[Start of section]

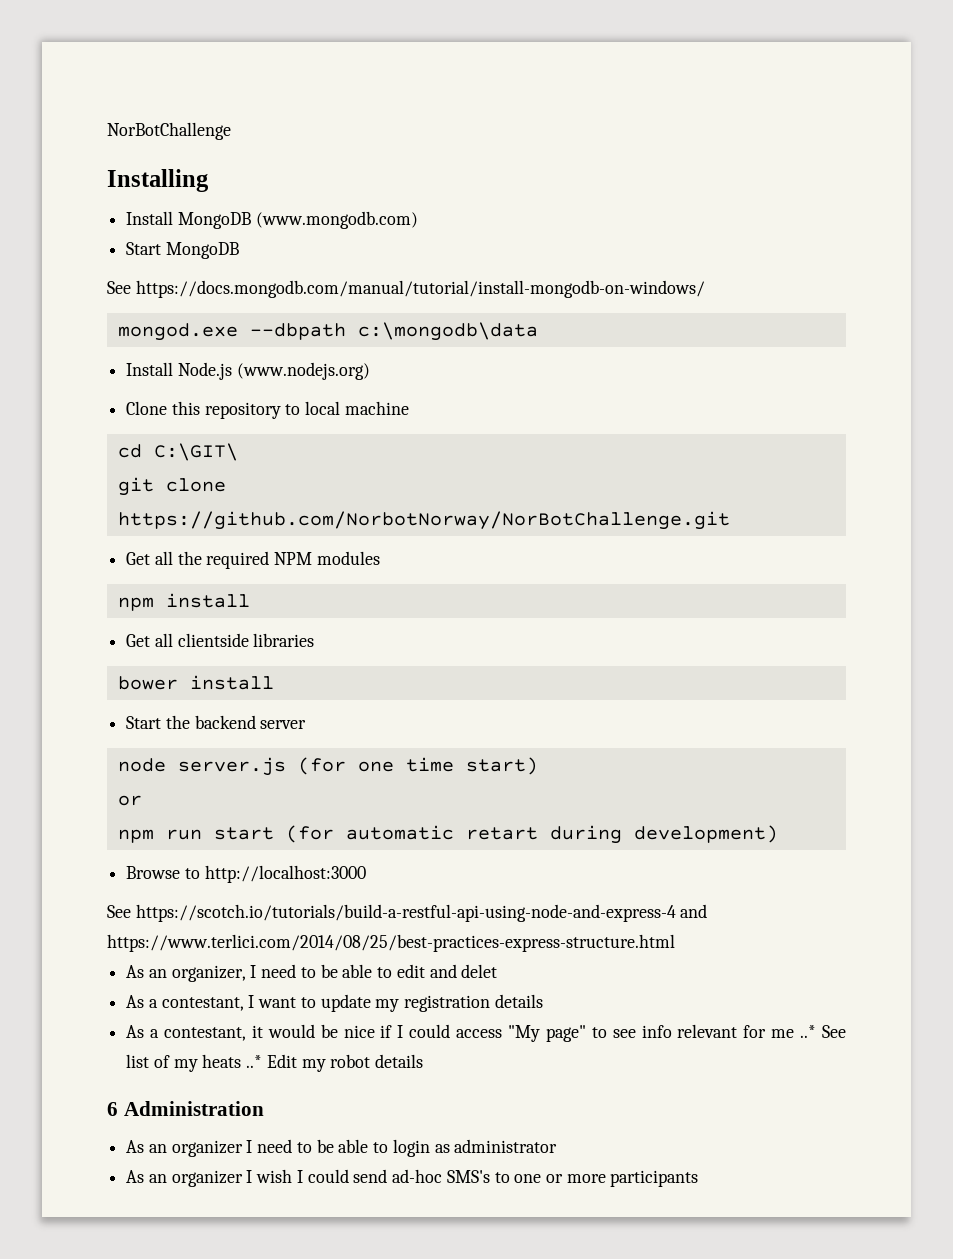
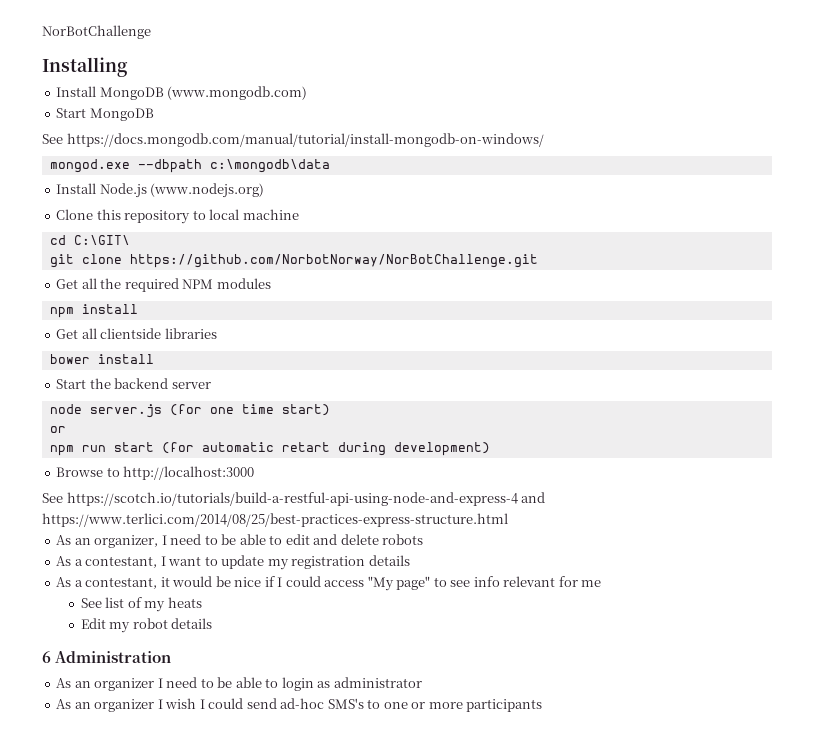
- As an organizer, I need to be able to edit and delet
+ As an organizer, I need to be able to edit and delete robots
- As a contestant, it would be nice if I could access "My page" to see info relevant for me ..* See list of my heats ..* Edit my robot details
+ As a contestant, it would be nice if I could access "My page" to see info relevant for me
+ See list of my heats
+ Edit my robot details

[End of section]

Your assignment: Copy out all the data above exactly as written. Skip the pictures.

Result:
- As an organizer, I need to be able to edit and delet
+ As an organizer, I need to be able to edit and delete robots
- As a contestant, it would be nice if I could access "My page" to see info relevant for me ..* See list of my heats ..* Edit my robot details
+ As a contestant, it would be nice if I could access "My page" to see info relevant for me
+ See list of my heats
+ Edit my robot details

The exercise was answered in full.